(DEPRECATED) Apache Flink User Mailing List archive.

Flink takes 40ms ~ 100ms to proceed from one operator to another?

Classic

List

Threaded

9 messages Options

James Yu

Flink takes 40ms ~ 100ms to proceed from one operator to another?

Hi,

My team and I try to measure total time spent on our flink job and found out that Flink takes 40ms ~ 100ms to proceed from one operator to another. I wonder how can we reduce this transition time.

Following DAG represents our job:

and here is the screenshot of our log:

at 19:37:04.564, the job is leaving "Source: Custom Source -> Flat Map"

at 19:37:04.605, the job is entering "Co-Flat Map"

at 19:37:04.605, the job is leaving "Co-Flat Map"

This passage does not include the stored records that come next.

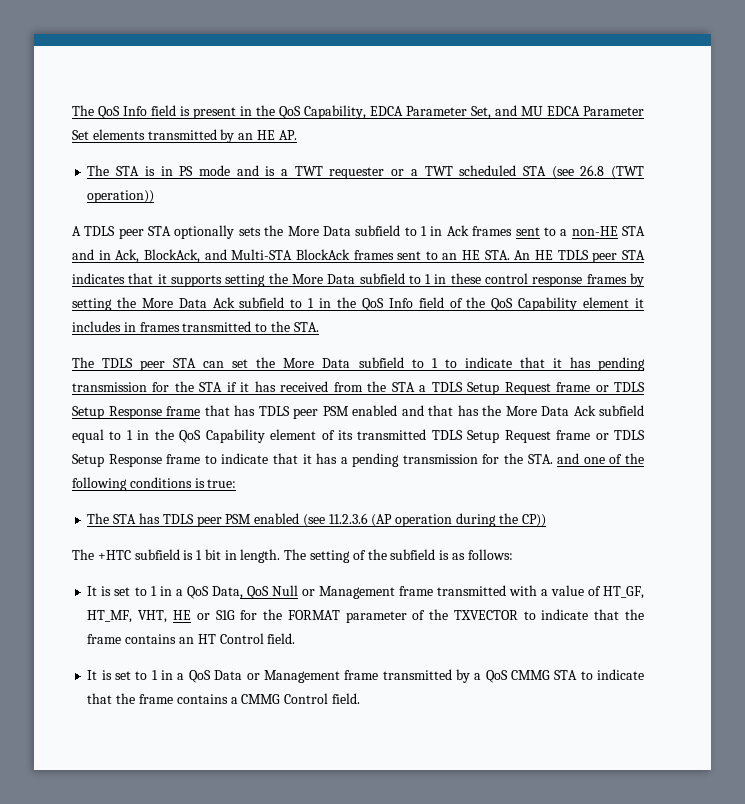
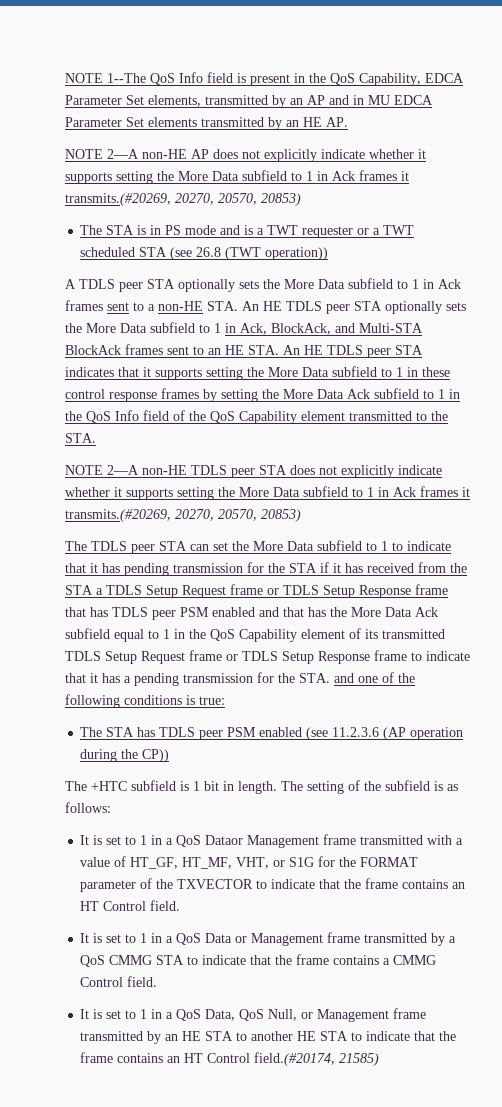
- The QoS Info field is present in the QoS Capability, EDCA Parameter Set, and MU EDCA Parameter Set elements transmitted by an HE AP.
+ NOTE 1--The QoS Info field is present in the QoS Capability, EDCA Parameter Set elements, transmitted by an AP and in MU EDCA Parameter Set elements transmitted by an HE AP.
+ NOTE 2—A non-HE AP does not explicitly indicate whether it supports setting the More Data subfield to 1 in Ack frames it transmits.(#20269, 20270, 20570, 20853)
- A TDLS peer STA optionally sets the More Data subfield to 1 in Ack frames sent to a non-HE STA and in Ack, BlockAck, and Multi-STA BlockAck frames sent to an HE STA. An HE TDLS peer STA indicates that it supports setting the More Data subfield to 1 in these control response frames by setting the More Data Ack subfield to 1 in the QoS Info field of the QoS Capability element it includes in frames transmitted to the STA.
+ A TDLS peer STA optionally sets the More Data subfield to 1 in Ack frames sent to a non-HE STA. An HE TDLS peer STA optionally sets the More Data subfield to 1 in Ack, BlockAck, and Multi-STA BlockAck frames sent to an HE STA. An HE TDLS peer STA indicates that it supports setting the More Data subfield to 1 in these control response frames by setting the More Data Ack subfield to 1 in the QoS Info field of the QoS Capability element transmitted to the STA.
+ NOTE 2—A non-HE TDLS peer STA does not explicitly indicate whether it supports setting the More Data subfield to 1 in Ack frames it transmits.(#20269, 20270, 20570, 20853)
- It is set to 1 in a QoS Data, QoS Null or Management frame transmitted with a value of HT_GF, HT_MF, VHT, HE or S1G for the FORMAT parameter of the TXVECTOR to indicate that the frame contains an HT Control field.
+ It is set to 1 in a QoS Dataor Management frame transmitted with a value of HT_GF, HT_MF, VHT, or S1G for the FORMAT parameter of the TXVECTOR to indicate that the frame contains an HT Control field.
+ It is set to 1 in a QoS Data, QoS Null, or Management frame transmitted by an HE STA to another HE STA to indicate that the frame contains an HT Control field.(#20174, 21585)

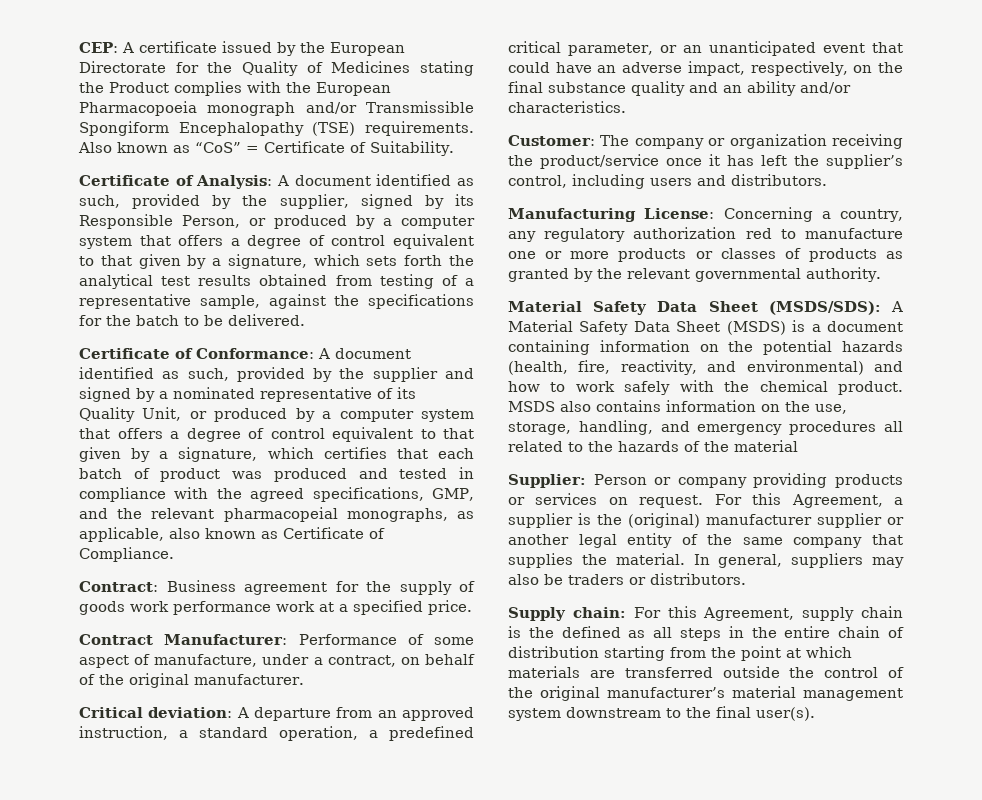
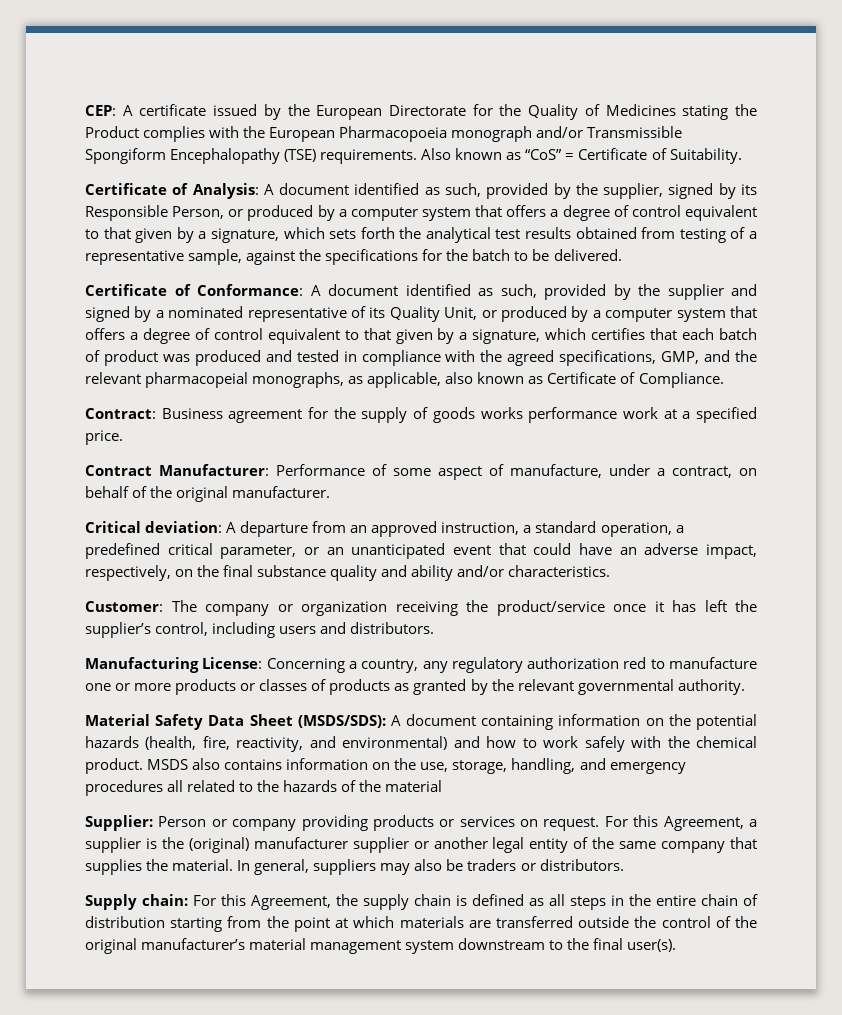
- Contract: Business agreement for the supply of goods work performance work at a specified price.
+ Contract: Business agreement for the supply of goods works performance work at a specified price.
- Critical deviation: A departure from an approved instruction, a standard operation, a predefined critical parameter, or an unanticipated event that could have an adverse impact, respectively, on the final substance quality and an ability and/or characteristics.
+ Critical deviation: A departure from an approved instruction, a standard operation, a predefined critical parameter, or an unanticipated event that could have an adverse impact, respectively, on the final substance quality and ability and/or characteristics.
- Material Safety Data Sheet (MSDS/SDS): A Material Safety Data Sheet (MSDS) is a document containing information on the potential hazards (health, fire, reactivity, and environmental) and how to work safely with the chemical product.
+ Material Safety Data Sheet (MSDS/SDS): A document containing information on the potential hazards (health, fire, reactivity, and environmental) and how to work safely with the chemical product.
- Supply chain: For this Agreement, supply chain is the defined as all steps in the entire chain of distribution starting from the point at which materials are transferred outside the control of the original manufacturer’s material management system downstream to the final user(s).
+ Supply chain: For this Agreement, the supply chain is defined as all steps in the entire chain of distribution starting from the point at which materials are transferred outside the control of the original manufacturer’s material management system downstream to the final user(s).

at 19:37:04.705, the job is entering "Co-Flat Map -> ...."

at 19:37:04.708, the job is leaving "Co-Flat Map -> ..."

both "Co-Flat Map" finishes merely instantly, while most of the execution time is spent on the transition. Any idea?

This is a UTF-8 formatted mail
-----------------------------------------------
James C.-C.Yu
+886988713275

+8615618429976

James Yu

Re: Flink takes 40ms ~ 100ms to proceed from one operator to another?

The previous email seems unable to display embedded images, let me put on the links.

Hi,

My team and I try to measure total time spent on our flink job and found out that Flink takes 40ms ~ 100ms to proceed from one operator to another. I wonder how can we reduce this transition time.

Following DAG represents our job:

https://drive.google.com/open?id=1wNR8po-SooAfYtCxU3qUDm4-hm16tclV

and here is the screenshot of our log:

https://drive.google.com/open?id=14PTViZMkhagxeNjOb4R8u3BEr7Ym1xBi

at 19:37:04.564, the job is leaving "Source: Custom Source -> Flat Map"
at 19:37:04.605, the job is entering "Co-Flat Map"
at 19:37:04.605, the job is leaving "Co-Flat Map"
at 19:37:04.705, the job is entering "Co-Flat Map -> ...."
at 19:37:04.708, the job is leaving "Co-Flat Map -> ..."

both "Co-Flat Map" finishes merely instantly, while most of the execution time is spent on the transition. Any idea?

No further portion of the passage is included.